Information Systems Security Officer with Security Clearance

Job Summary: We here at Apriva ISS is looking for an Information Systems Security Officer to support our customer located in Quantico, VA. This is a full-time, 100% on-site role, with the potential for limited travel as needed. The Information Systems Security Officer (ISSO) will be responsible for ensuring the policies for governance around security, integrity, and compliance of an Apriva ISS Customer's CSfC Gateway infrastructure, data centers, and end points are enforced. This role will assist in supporting our existing Network, Systems, and Security Engineers in the proper maintaining & implementing security controls within a CSfC Gateway solution. This role will be customer facing and embedded within the Client's secure location, so a professional approach to communication, organizational policy, operational security, and incident response is paramount. Primary Duties/Responsibilities:
• Develop, implement, and maintain security policies, procedures, and system documentation.

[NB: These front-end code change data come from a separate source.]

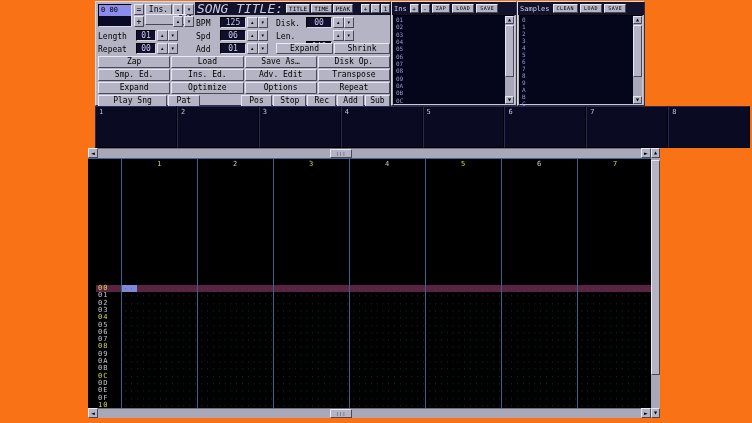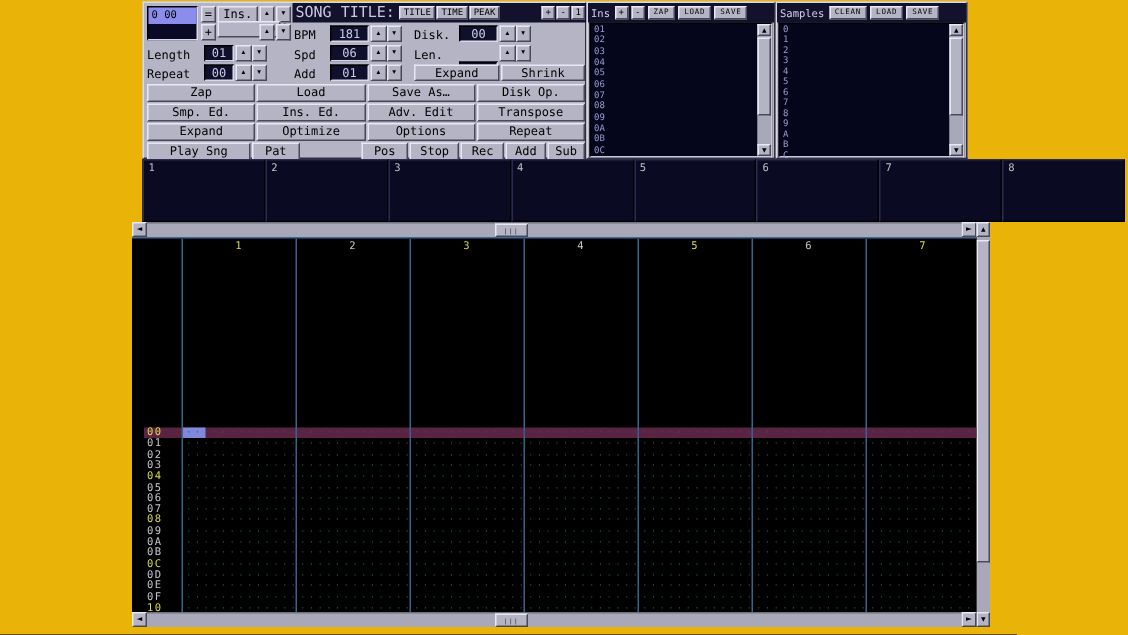"0 00" #screen { background: #eab308 -> #f97316 }
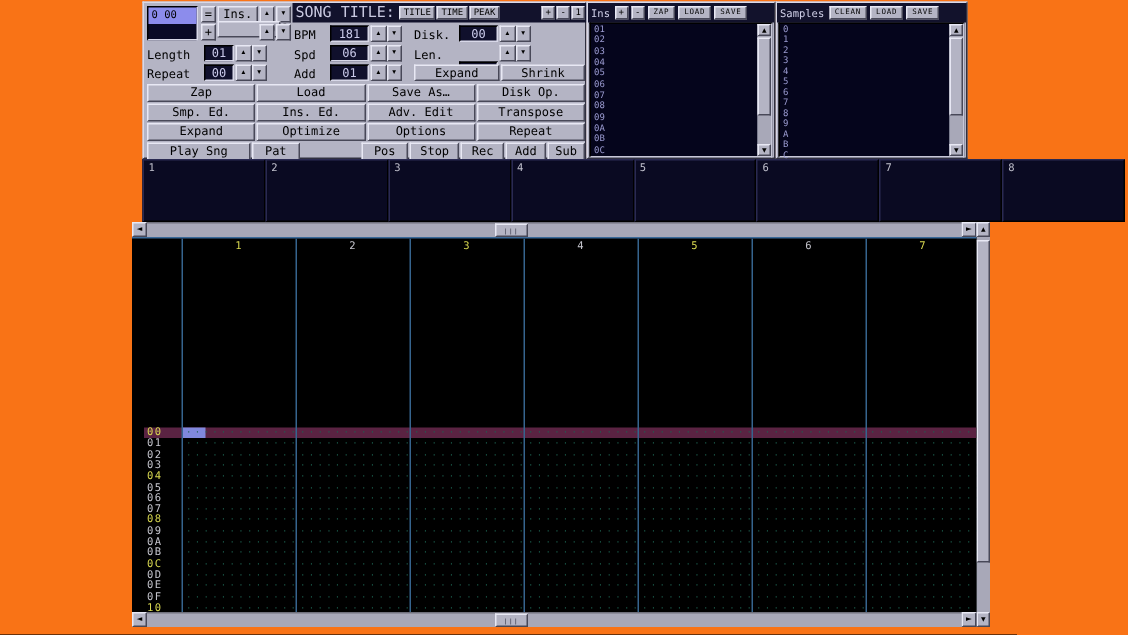"SONG TITLE:" #title-label { font-size: 10px -> 13px; font-style: none -> italic }
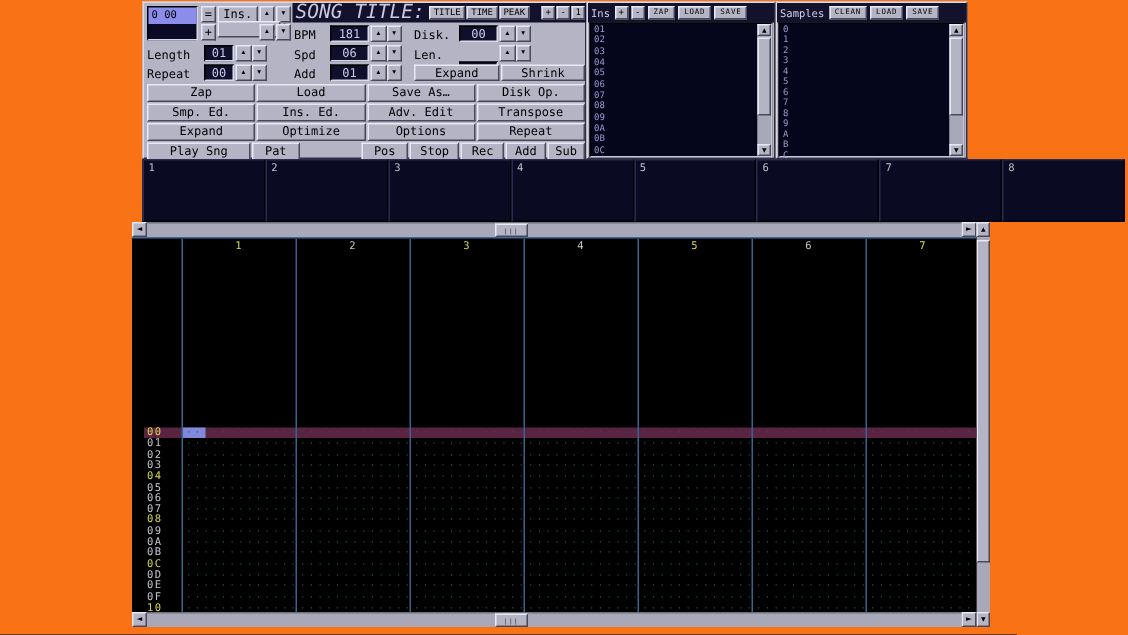"181" div.val { text: 181 -> 125 }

• Conduct risk assessments, vulnerability management assessments, and security audits.

• Develop and oversee mitigation strategies for the information systems, and enforce security best practices for data center, enterprise infrastructure, and client endpoints.

• Collaborate with IT/Security engineering teams to implement and validate security controls, against the customer's define internal security posture and the NSA's various CSfC compliance annexes.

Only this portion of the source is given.